EXERCISE DESCRIPTION — Each line from the start of the entries through the line that contains "Utilisation de l'application" should be output exactly, please.

[Stored entries]

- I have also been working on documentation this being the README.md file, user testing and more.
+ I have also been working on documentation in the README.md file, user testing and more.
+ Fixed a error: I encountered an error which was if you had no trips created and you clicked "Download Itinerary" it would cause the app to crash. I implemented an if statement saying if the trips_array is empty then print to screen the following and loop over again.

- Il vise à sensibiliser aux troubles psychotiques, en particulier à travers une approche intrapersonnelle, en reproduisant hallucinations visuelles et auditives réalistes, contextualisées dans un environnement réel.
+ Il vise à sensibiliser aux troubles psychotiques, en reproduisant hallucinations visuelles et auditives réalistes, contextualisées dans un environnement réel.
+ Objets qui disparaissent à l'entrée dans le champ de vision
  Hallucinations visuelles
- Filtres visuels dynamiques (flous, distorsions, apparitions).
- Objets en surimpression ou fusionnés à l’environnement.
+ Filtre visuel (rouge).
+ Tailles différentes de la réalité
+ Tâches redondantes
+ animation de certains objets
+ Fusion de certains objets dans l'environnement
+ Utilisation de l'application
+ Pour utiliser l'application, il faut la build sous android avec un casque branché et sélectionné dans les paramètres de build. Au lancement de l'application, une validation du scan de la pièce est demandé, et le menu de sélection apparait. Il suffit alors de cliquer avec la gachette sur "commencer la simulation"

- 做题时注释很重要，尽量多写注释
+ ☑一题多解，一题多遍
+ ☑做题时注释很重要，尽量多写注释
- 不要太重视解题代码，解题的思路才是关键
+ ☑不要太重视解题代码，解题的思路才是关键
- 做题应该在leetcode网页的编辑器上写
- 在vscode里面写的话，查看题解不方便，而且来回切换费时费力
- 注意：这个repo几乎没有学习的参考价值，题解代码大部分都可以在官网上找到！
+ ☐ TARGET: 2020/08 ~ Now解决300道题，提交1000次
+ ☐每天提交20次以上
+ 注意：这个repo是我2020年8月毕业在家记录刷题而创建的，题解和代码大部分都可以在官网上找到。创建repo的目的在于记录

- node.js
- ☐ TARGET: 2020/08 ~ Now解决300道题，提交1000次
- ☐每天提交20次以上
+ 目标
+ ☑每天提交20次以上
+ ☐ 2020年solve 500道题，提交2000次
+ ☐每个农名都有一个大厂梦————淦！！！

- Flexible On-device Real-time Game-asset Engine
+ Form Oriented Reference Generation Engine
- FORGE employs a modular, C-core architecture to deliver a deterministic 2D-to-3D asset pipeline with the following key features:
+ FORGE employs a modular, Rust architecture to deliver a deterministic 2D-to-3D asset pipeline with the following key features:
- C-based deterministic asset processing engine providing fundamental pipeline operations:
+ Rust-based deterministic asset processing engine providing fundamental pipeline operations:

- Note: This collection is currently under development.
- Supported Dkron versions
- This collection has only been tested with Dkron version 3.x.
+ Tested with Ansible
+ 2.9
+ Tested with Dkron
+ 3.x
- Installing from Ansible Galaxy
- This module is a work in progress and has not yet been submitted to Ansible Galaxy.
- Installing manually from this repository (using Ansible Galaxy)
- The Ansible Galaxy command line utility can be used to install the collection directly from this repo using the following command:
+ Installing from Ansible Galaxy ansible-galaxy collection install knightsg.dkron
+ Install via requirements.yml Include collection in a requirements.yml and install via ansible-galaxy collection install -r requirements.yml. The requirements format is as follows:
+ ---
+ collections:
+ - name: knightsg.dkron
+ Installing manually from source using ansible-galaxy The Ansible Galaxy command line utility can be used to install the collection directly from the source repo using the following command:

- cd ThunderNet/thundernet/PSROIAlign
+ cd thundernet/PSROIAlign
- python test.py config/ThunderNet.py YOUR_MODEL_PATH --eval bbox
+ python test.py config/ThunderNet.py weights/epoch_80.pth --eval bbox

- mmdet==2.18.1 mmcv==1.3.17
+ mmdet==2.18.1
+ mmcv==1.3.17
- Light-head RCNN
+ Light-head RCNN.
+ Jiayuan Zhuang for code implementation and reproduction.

TASK OUTPUT —
- I have also been working on documentation this being the README.md file, user testing and more.
+ I have also been working on documentation in the README.md file, user testing and more.
+ Fixed a error: I encountered an error which was if you had no trips created and you clicked "Download Itinerary" it would cause the app to crash. I implemented an if statement saying if the trips_array is empty then print to screen the following and loop over again.

- Il vise à sensibiliser aux troubles psychotiques, en particulier à travers une approche intrapersonnelle, en reproduisant hallucinations visuelles et auditives réalistes, contextualisées dans un environnement réel.
+ Il vise à sensibiliser aux troubles psychotiques, en reproduisant hallucinations visuelles et auditives réalistes, contextualisées dans un environnement réel.
+ Objets qui disparaissent à l'entrée dans le champ de vision
  Hallucinations visuelles
- Filtres visuels dynamiques (flous, distorsions, apparitions).
- Objets en surimpression ou fusionnés à l’environnement.
+ Filtre visuel (rouge).
+ Tailles différentes de la réalité
+ Tâches redondantes
+ animation de certains objets
+ Fusion de certains objets dans l'environnement
+ Utilisation de l'application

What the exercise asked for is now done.